Metabolic acidosis is due to excessive building up of acidic substances such as phosphoric acid, sulfuric acid, etc in the patients’ body due to dysfunction of renal filtration system. If there is just mild metabolic acidosis, patients can have no or few symptoms. However with the continuous progression of illness and gradual accumulation of metabolic wastes in the body, patients can have obvious symptoms and discomforts such as loss of appetite, nausea, vomiting, fatigue, long and deep breath, etc. These symptoms will develop when HCO3< 15mmol/L.

Renal disease patients with metabolic acidosis should have more alkaline foods such as most fruits and vegetables. Some foods such as hawthorn and tomatoes are typical alkaline foods though they taste acid.

Hyperkalemia and ESRD

When GFR falls below 20-25ml/min or even lower, renal functions of discharging potassium gradually declines and it is very easy for patients to develop hyperkalemia. Especially if patients have metabolic acidosis, infections, traumas, gastrointestinal bleeding, too much intake of potassium, etc.

Severe hyperkalemia (serum potassium is higher than 6.5mmol/L) has certain dangers and immediately treatment should be offered or the patient’s life might be threatened. High blood potassium that can not be controlled by medicines, along with creatinine level higher than 8 requires the start of dialysis.

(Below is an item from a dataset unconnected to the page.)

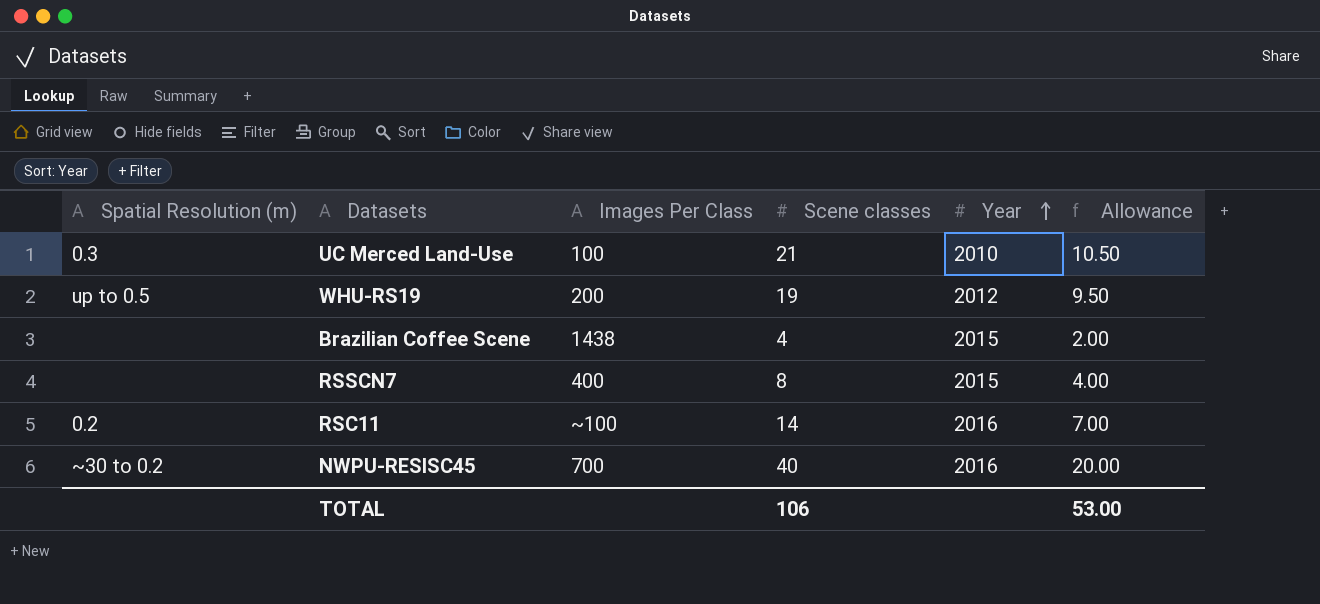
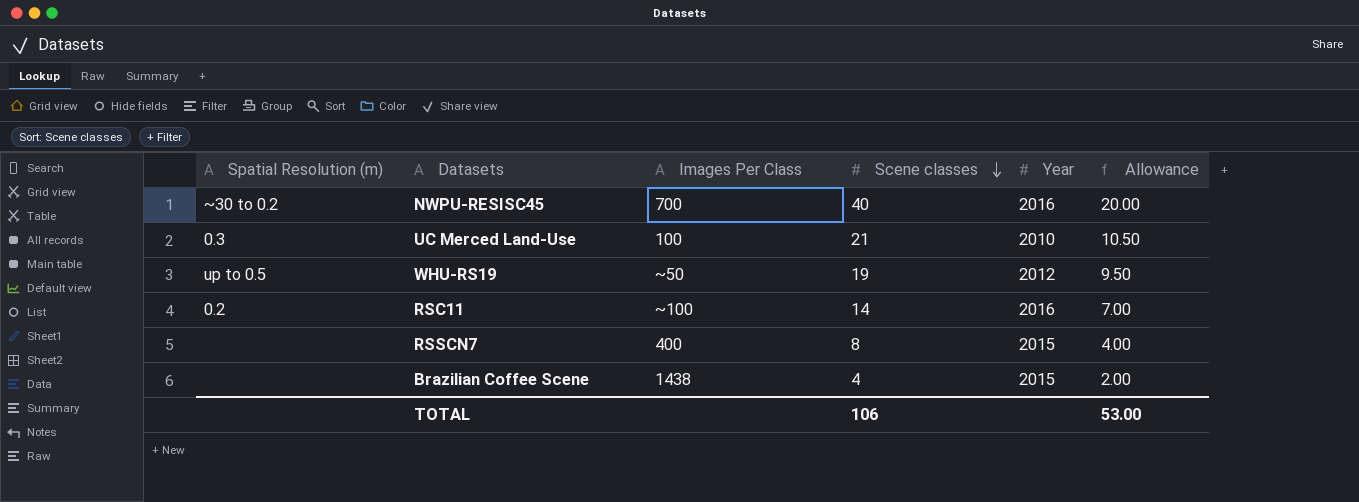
row order: Year ascending -> Scene classes descending
WHU-RS19 | Images Per Class: 200 -> ~50

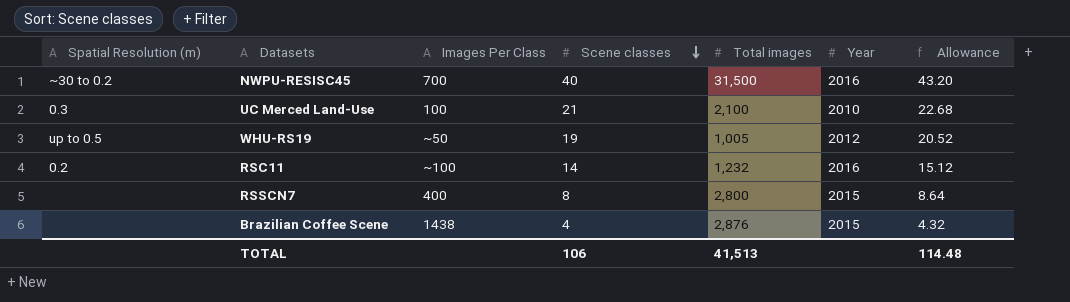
column Total images | position: none -> 5
column Allowance | formula: [Scene classes] * 0.5 -> [Scene classes] * 1.08
TOTAL | Allowance: 53.00 -> 114.48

Of cause in some conditions ESRD patients can also develop hypokalemia (low blood potassium) such as inadequate potassium intake, too much loss of potassium due to gastrointestinal reactions like nausea, vomiting, diarrhea as well as some diuretics that have the function of discharging potassium at the same time of relieving water and sodium retention.

However hyperkalemia is much more common in clinic, therefore renal failure patients should have regular check of blood potassium level and avoid or at least limit foods that are rich in potassium.

Common foods that are high-potassium: banana, spinach, yam, orange, etc.

Common foods that are low-potassium: onion, celery, tomatoes, cabbage, carrot, cucumber, apple, pear, etc.

Of cause, only proper diets is not enough for end stage renal disease patients because their kidney functions have been severely damaged. Effective and timely treatments should be received to help promote kidney functions so that metabolic acidosis and hyperkalemia can be cured from the root.